Management: We're not aware of any other vendor that has that scale of AI deployments that Varian does today. Actually, if you look at a customer base right now, all customers that are running in the Varian cloud have some AI entitlements, which brings our total ARR over $300 million of total ARR for customers that actually using various workflows with some level of automation assisted by AI. And that's a pretty large number. And as I mentioned before, our top customers, our top 25 customers are growing, you know, 24% year over year. And as you saw in the examples before, All the growth is coming from investing in AI, the keeping the legacy solutions from Varian, the WFP solutions, they're keeping them on-prem and they're adding more and more AIs and different level of consumption for different bots, some adding seven bots, some adding 10 bots. So yeah, I think we are creating a very nice market share with leadership position in the CX automation market. and we are totally agnostic to infrastructure. So the customer decision on SICAS, on CRM, even on the AI vendors, we are totally agnostic. We will work with any AI vendors of choice, and we can take different LLM models.

Obviously, we have many different LLM models that we test in our labs, and we recommend to customers what will give them the best cost performance, but we're also very agnostic.
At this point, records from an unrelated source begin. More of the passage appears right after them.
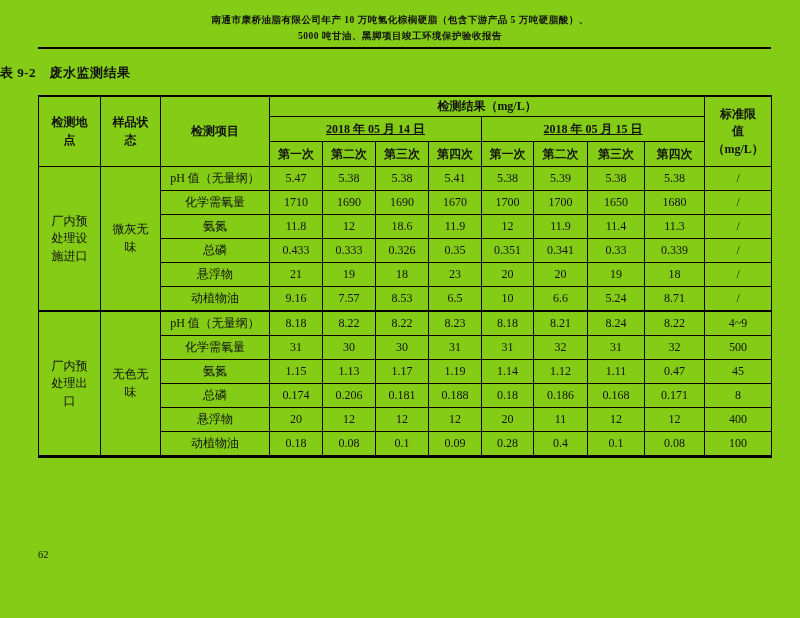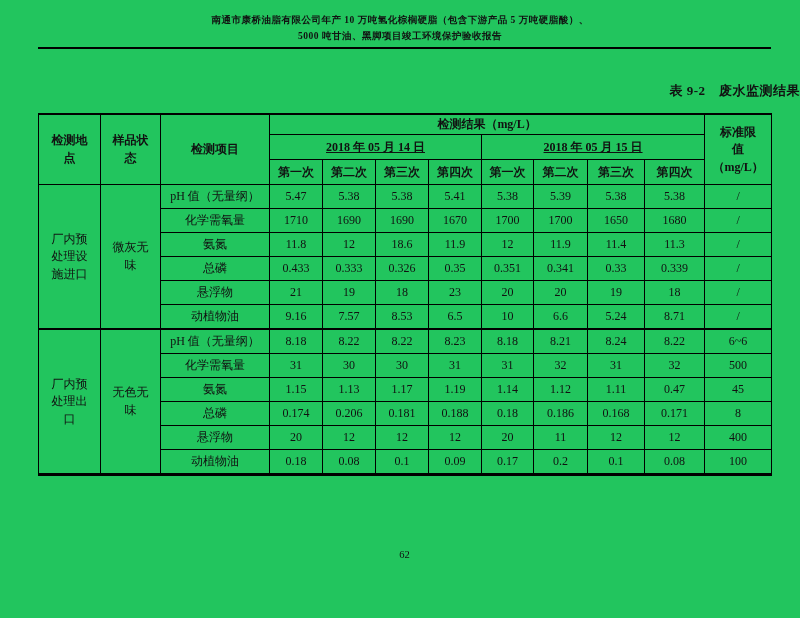--- a/index.html
+++ b/index.html
@@ -4,42 +4,42 @@
 <style>
   html, body {
     margin: 0;
     padding: 0;
     background: #ffffff;
   }
   .page {
     position: relative;
     width: 800px;
     height: 618px;
-    background: #22c55e;
+    background: #84cc16;
     color: #111111;
     font-family: "Liberation Serif", "DejaVu Serif", serif;
     overflow: hidden;
   }
   .doc-header {
     padding-top: 13px;
     text-align: center;
     font-size: 9.5px;
     font-weight: bold;
     line-height: 1.65;
     letter-spacing: 0.5px;
   }
   .header-rule {
     margin: 3px 0 0 38px;
     width: 733px;
     border-top: 2px solid #000000;
     height: 0;
   }
   .table-title {
-    margin-top: 33px;
-    text-align: right;
+    margin-top: 15px;
+    text-align: left;
     font-size: 13px;
     font-weight: bold;
     white-space: pre;
     letter-spacing: 0.5px;
   }
   table.monitor {
     margin: 13px 0 0 38px;
     width: 733px;
     border-collapse: collapse;
     table-layout: fixed;
@@ -62,21 +62,20 @@
   tr.date-row th      { height: 24px; text-decoration: underline; }
   tr.runs-row th      { height: 24px; }
   table.monitor tbody td { height: 23px; font-weight: normal; }
   tbody tr.block-start td { border-top: 2px solid #000000; }
   .pre { white-space: pre-line; line-height: 1.45; }
   .page-number {
     position: absolute;
     top: 549px;
     left: 38px;
     width: 733px;
-    text-align: center;
     font-size: 10.5px;
   }
 </style>
 </head>
 <body>
 
 <div class="page">
 
   <div class="doc-header">
     <div>南通市康桥油脂有限公司年产 10 万吨氢化棕榈硬脂（包含下游产品 5 万吨硬脂酸）、</div>
@@ -215,21 +214,21 @@
 味</td>
           <td>pH 值（无量纲）</td>
           <td>8.18</td>
           <td>8.22</td>
           <td>8.22</td>
           <td>8.23</td>
           <td>8.18</td>
           <td>8.21</td>
           <td>8.24</td>
           <td>8.22</td>
-          <td>6~6</td>
+          <td>4~9</td>
         </tr>
         <tr>
           <td>化学需氧量</td>
           <td>31</td>
           <td>30</td>
           <td>30</td>
           <td>31</td>
           <td>31</td>
           <td>32</td>
           <td>31</td>
@@ -271,22 +270,22 @@
           <td>12</td>
           <td>12</td>
           <td>400</td>
         </tr>
         <tr>
           <td>动植物油</td>
           <td>0.18</td>
           <td>0.08</td>
           <td>0.1</td>
           <td>0.09</td>
-          <td>0.17</td>
-          <td>0.2</td>
+          <td>0.28</td>
+          <td>0.4</td>
           <td>0.1</td>
           <td>0.08</td>
           <td>100</td>
         </tr>
       </tbody>
   </table>
 
   <div class="page-number">62</div>
 
 </div>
So in CX automation, which is, you know, we define that as very simply automating CX workflows. I believe that we are the market leader and we're taking market share.

Management: Thank you so much.

Management: And this does conclude today's Q&A session. I would like to go ahead and turn the call back over to Matthew Frankel, for closing remarks, please go ahead.

Matthew Frankel (Title): Thanks, Lisa. And thank you, everyone, for joining us today. As always, please feel free to reach out with any further questions you have. And we look forward to speaking to you again soon. Have a good night. Take care. Thank you for joining today's conference call. This does conclude today's conference. You all have a great evening.